Nanoscale Research Letters 2011, 6:146  doi:10.1186/1556-276X-6-146

The electronic version of this article is the complete one and can be found online at:

Received:25 August 2010
Accepted:15 February 2011
Published:15 February 2011

© 2011 Borges et al; licensee Springer.

This is an Open Access article distributed under the terms of the Creative Commons Attribution License (, which permits unrestricted use, distribution, and reproduction in any medium, provided the original work is properly cited.


In this article, using first-principles electronic structure calculations within the spin density functional theory, alternated magnetic and non-magnetic layers of rutile-CrO2 and rutile-SnO2 respectively, in a (CrO2)n(SnO2)n superlattice (SL) configuration, with n being the number of monolayers which are considered equal to 1, 2, ..., 10 are studied. A half-metallic behavior is observed for the (CrO2)n(SnO2)n SLs for all values of n. The ground state is found to be FM with a magnetic moment of 2 μB per chromium atom, and this result does not depend on the number of monolayers n. As the FM rutile-CrO2 is unstable at ambient temperature, and known to be stabilized when on top of SnO2, the authors suggest that (CrO2)n(SnO2)n SLs may be applied to spintronic technologies since they provide efficient spin-polarized carriers.
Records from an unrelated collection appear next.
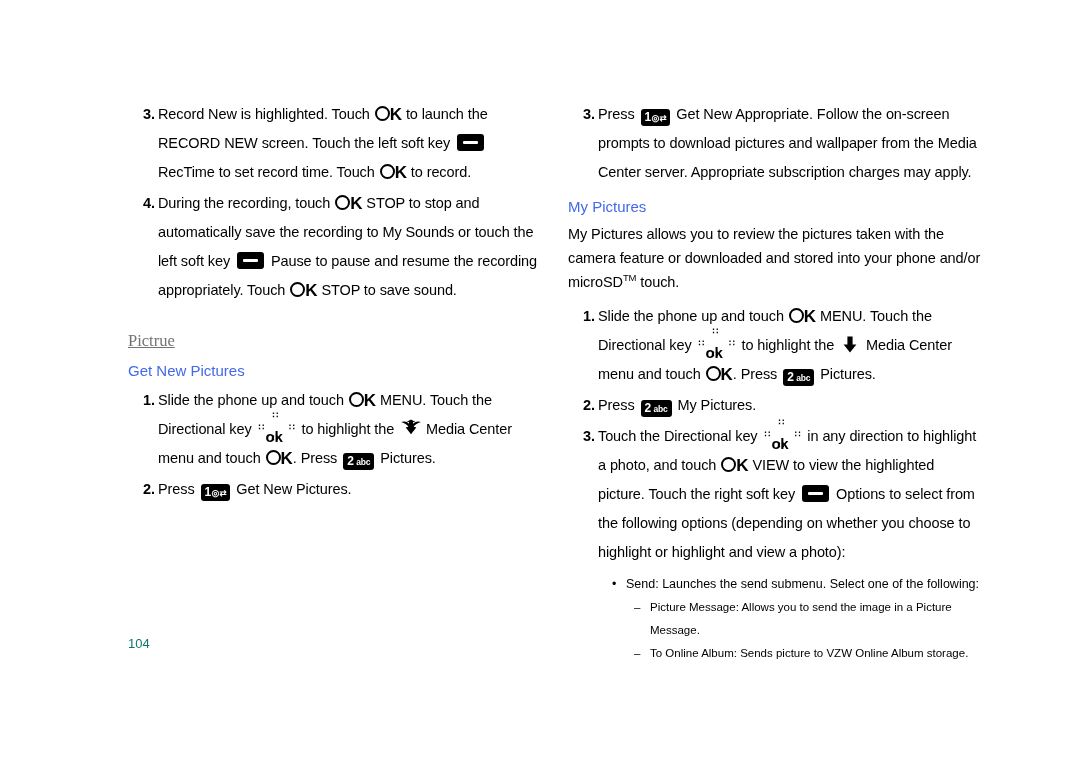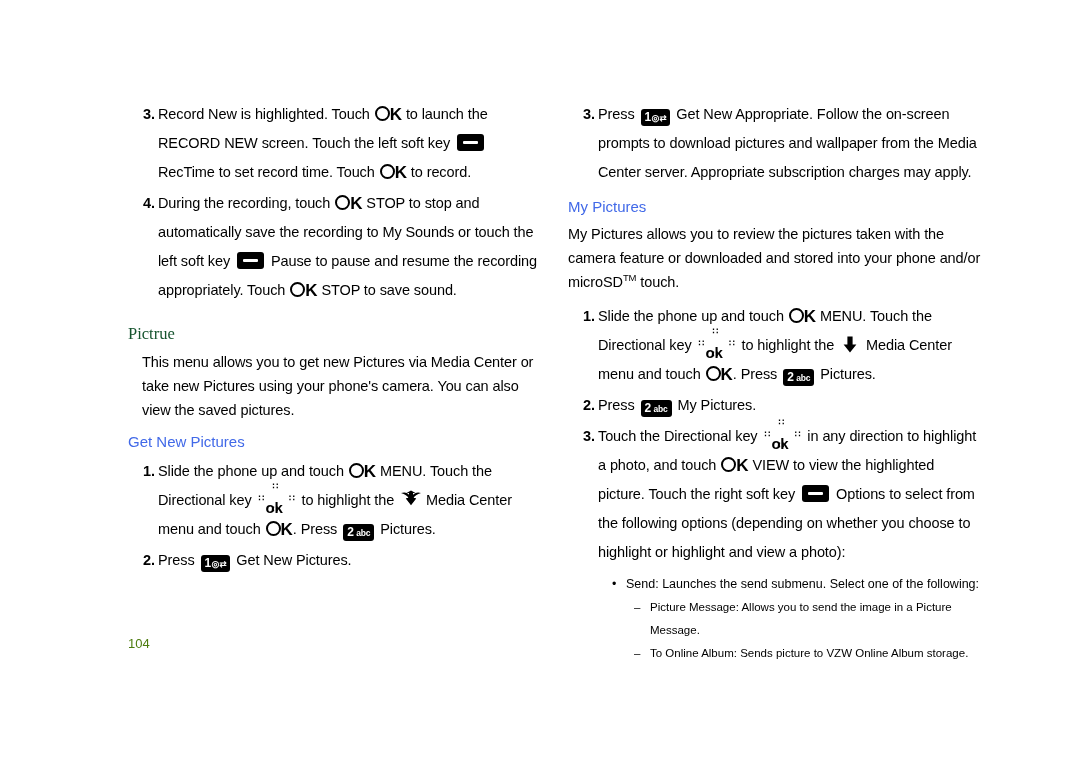--- a/index.html
+++ b/index.html
@@ -59,26 +59,27 @@
     flex: 1 1 auto;
     font-size: 14.5px;
     line-height: 29px;
     letter-spacing: -0.1px;
   }
 
   b, strong { font-weight: normal; }
 
   
   .head-serif {
-    color: #14532d;
+    color: #737373;
     font-family: "Liberation Serif", serif;
     font-size: 16.5px;
     line-height: 20px;
-    margin: 19px 0 6px 0;
+    margin: 26px 0 6px 0;
     font-weight: normal;
+    text-decoration: underline;
   }
   .head-sans {
     color: #4169e8;
     font-family: "Liberation Sans", sans-serif;
     font-size: 15px;
     line-height: 20px;
     margin: 10px 0 5px 0;
     font-weight: normal;
   }
 
@@ -210,21 +211,21 @@
     margin: 0 2px;
   }
   .arrow-down svg { display: block; }
 
   
   .pagenum {
     position: absolute;
     left: 128px;
     top: 636px;
     font-size: 13px;
-    color: #4d7c0f;
+    color: #0f766e;
   }
 </style>
 </head>
 <body>
 
 <div class="page">
   <div class="columns">
 
     <div class="col col-left">
       <ol class="steps" id="left-steps-1">
@@ -233,21 +234,20 @@
             <span class="step-body"><b>Record New</b><span> is highlighted. Touch </span><span class="ok-key"><span class="oglyph"></span><span class="kglyph">K</span></span><span> to launch the </span><b>RECORD NEW</b><span> screen. Touch the left soft key </span><span class="softkey"></span><span> </span><b>RecTime</b><span> to set record time. Touch </span><span class="ok-key"><span class="oglyph"></span><span class="kglyph">K</span></span><span> to record.</span></span>
           </li>
           <li class="step">
             <span class="step-num">4.</span>
             <span class="step-body"><span>During the recording, touch </span><span class="ok-key"><span class="oglyph"></span><span class="kglyph">K</span></span><b> STOP</b><span> to stop and automatically save the recording to My Sounds or touch the left soft key </span><span class="softkey"></span><span> </span><b>Pause</b><span> to pause and resume the recording appropriately. Touch </span><span class="ok-key"><span class="oglyph"></span><span class="kglyph">K</span></span><b> STOP</b><span> to save sound.</span></span>
           </li>
         </ol>
 
       <h2 class="head-serif">Pictrue</h2>
 
-      <p class="para">This menu allows you to get new Pictures via Media Center or take new Pictures using your phone's camera. You can also view the saved pictures.</p>
 
       <h3 class="head-sans">Get New Pictures</h3>
 
       <ol class="steps" id="left-steps-2">
           <li class="step">
             <span class="step-num">1.</span>
             <span class="step-body"><span>Slide the phone up and touch </span><span class="ok-key"><span class="oglyph"></span><span class="kglyph">K</span></span><b> MENU</b><span>. Touch the Directional key </span><span class="dirkey"><span class="h u">∷</span><span class="h l">∷</span><span class="c">ok</span><span class="h r">∷</span><span class="h d">∷</span></span><span> to highlight the </span><span class="arrow-down"><svg width="22" height="20" viewBox="0 0 22 20">
                   <path d="M1 3 C5 1.5 8 3 9 5 L9 3 L6.5 3 L11 0.5 L15.5 3 L13 3 L13 5 C14.5 3 17.5 1.5 21 3 C17 4 14.5 6 13.5 8 L16 8 L11 14.5 L6 8 L8.5 8 C7.5 6 5 4 1 3 Z" fill="#000"></path>
                   <path d="M8.6 4.5 L13.4 4.5 L13.4 8.4 L16.2 8.4 L11 15.2 L5.8 8.4 L8.6 8.4 Z" fill="#000"></path>
                 </svg></span><span> </span><b>Media Center</b><span> menu and touch </span><span class="ok-key"><span class="oglyph"></span><span class="kglyph">K</span></span><span>. Press </span><span class="numkey"><span class="big">2</span> <span class="sm">abc</span></span><span> </span><b>Pictures</b><span>.</span></span>

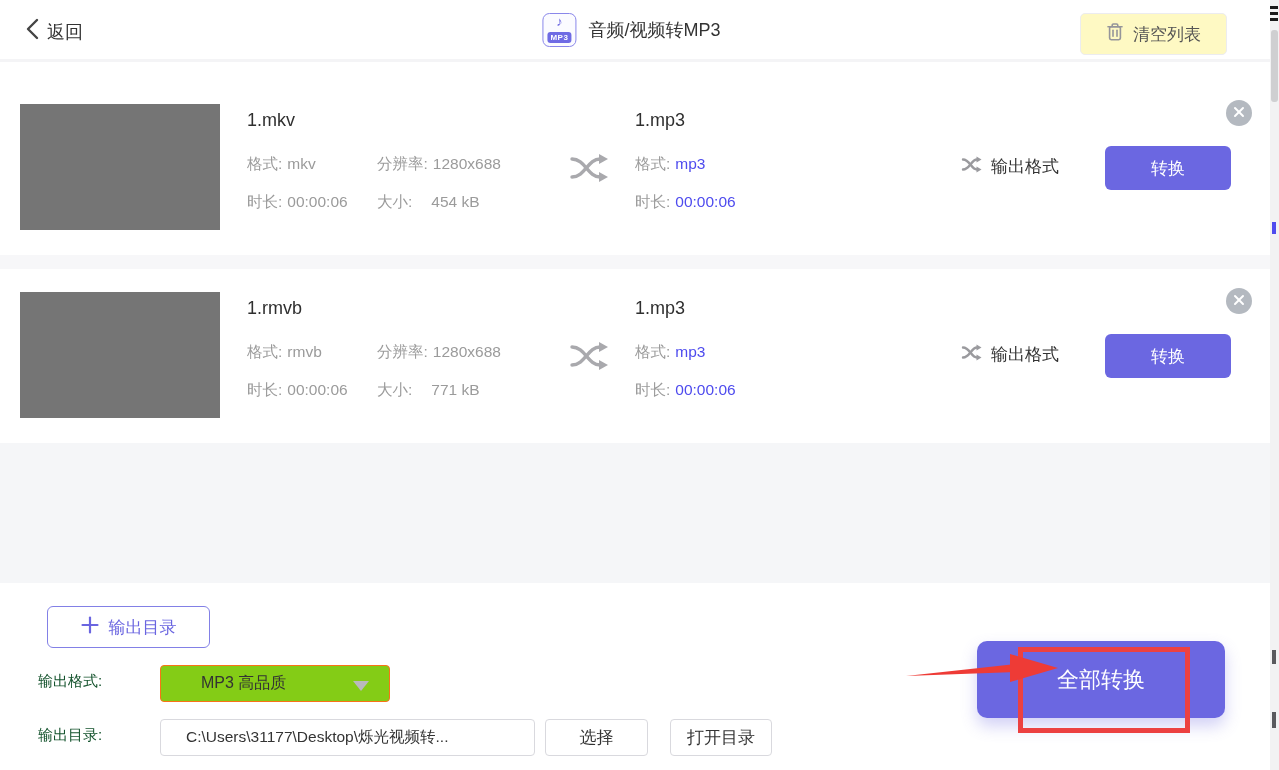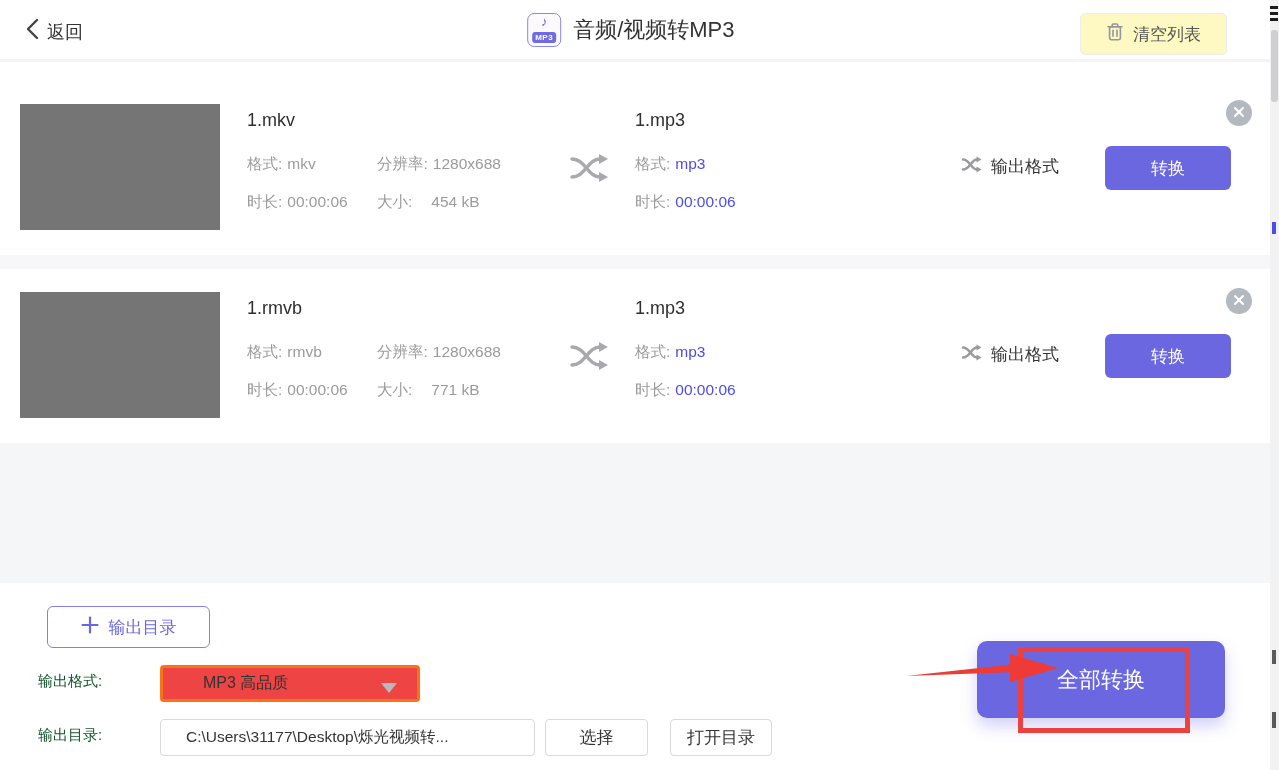--- a/index.html
+++ b/index.html
@@ -9,21 +9,21 @@
     background:#fff; position:relative; color:#333;
   }
   
   .header { position:absolute; top:0; left:0; width:1270px; height:62px; background:#fff; border-bottom:3px solid #f4f4f6; }
   .back { position:absolute; left:25px; top:18px; display:flex; align-items:flex-end; gap:8px; cursor:pointer; }
   .back-label { font-size:18px; color:#333; }
   .title-group { position:absolute; left:50%; top:13px; transform:translateX(-52%); display:flex; align-items:center; gap:12px; }
   .mp3-icon { width:34px; height:34px; border:1.5px solid #8a87ea; border-radius:7px; background:#fbfbff; position:relative; }
   .mp3-icon .note { position:absolute; top:0px; left:0; right:0; text-align:center; color:#6a65e0; font-size:13px; line-height:15px; }
   .mp3-icon .badge { position:absolute; bottom:3px; left:4px; right:4px; background:#6f6be4; color:#fff; font-size:8px; font-weight:bold; text-align:center; border-radius:3px; line-height:11px; letter-spacing:.5px; }
-  .page-title { font-size:22px; color:#333; }
+  .page-title { font-size:18px; color:#333; }
   .clear-btn { position:absolute; left:1080px; top:13px; width:147px; height:42px; background:#fef9c3; border:1px solid #ececef; border-radius:5px; display:flex; align-items:center; justify-content:center; gap:9px; cursor:pointer; }
   .clear-label { font-size:17px; color:#555; }
   
   .file-row { position:absolute; left:0; width:1270px; background:#fff; }
   .row-gap { position:absolute; left:0; width:1270px; background:#f7f7f9; }
   .row-inner { position:absolute; left:0; right:0; }
   .thumb { position:absolute; left:20px; top:0; width:200px; height:126px; background:#757575; }
   .src-name,.out-name { position:absolute; top:6px; font-size:18px; color:#2f2f2f; }
   .src-name { left:247px; } .out-name { left:635px; }
   .meta { position:absolute; font-size:15.5px; color:#9b9b9b; white-space:nowrap; }
@@ -40,21 +40,21 @@
   
   .filler { position:absolute; top:443px; left:0; width:1270px; height:140px; background:#f5f6f8; }
   
   .footer { position:absolute; top:583px; left:0; width:1270px; height:187px; background:#fff; }
   .outline-btn { position:absolute; height:42px; border:1px solid #8280e6; border-radius:6px; background:#fff; color:#6a65e0; font-size:17px; display:flex; align-items:center; justify-content:center; gap:10px; cursor:pointer; font-family:inherit; }
   .add-file { left:47px; top:23px; width:163px; }
   .add-folder { left:250px; top:23px; width:182px; }
   .f-label { position:absolute; font-size:15px; color:#14532d; }
   .fmt-label { left:38px; top:89px; }
   .dir-label { left:38px; top:143px; }
-  .dropdown { position:absolute; left:160px; top:82px; width:260px; height:37px; border:3px solid #f97316; border-radius:4px; background:#ef4444; display:flex; align-items:center; cursor:pointer; }
+  .dropdown { position:absolute; left:160px; top:82px; width:230px; height:37px; border:1px solid #f97316; border-radius:4px; background:#84cc16; display:flex; align-items:center; cursor:pointer; }
   .dropdown-value { font-size:16px; color:#333; margin-left:40px; }
   .caret { position:absolute; right:20px; top:15px; width:0; height:0; border-left:8px solid transparent; border-right:8px solid transparent; border-top:10px solid #b9b9bd; }
   .dir-input { position:absolute; left:160px; top:136px; width:375px; height:37px; border:1px solid #d9d9de; border-radius:4px; font-size:15.5px; color:#333; padding-left:25px; font-family:inherit; outline:none; }
   .plain-btn { position:absolute; top:136px; height:37px; border:1px solid #d9d9de; border-radius:4px; background:#fff; color:#333; font-size:17px; cursor:pointer; font-family:inherit; }
   .choose-btn { left:545px; width:103px; }
   .open-btn { left:670px; width:102px; }
   .convert-all { position:absolute; left:977px; top:58px; width:248px; height:77px; background:#6b67e1; border:none; border-radius:10px; color:#fff; font-size:22px; cursor:pointer; font-family:inherit; box-shadow:0 8px 16px rgba(107,103,225,.30); }
   
   .anno-rect { position:absolute; left:1018px; top:647px; width:172px; height:86px; border:5px solid #ec4141; z-index:5; pointer-events:none; }
   .anno-arrow { position:absolute; left:898px; top:651px; z-index:6; pointer-events:none; }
A variety of heterostructures have been studied for spintronics applications, and they have proved to have a great potential for high-performance spin-based electronics [1]. A key requirement in developing most devices based on spins is that the host material must be ferromagnetic (FM) above 300 K. In addition, it is necessary to have efficient spin-polarized carriers. One approach to achieve the spin injection is to create built-up superlattices (SLs) of alternating magnetic and non-magnetic materials. One attempt has already been made by Zaoui et al. [2], through ab initio electronic structure calculations for the one monolayer (ZnO)1(CuO)1 SL, with the aim of obtaining a half-metallic behavior material, since they are 100% spin polarized at the Fermi level and therefore appear ideal for a well-defined carrier spin injection.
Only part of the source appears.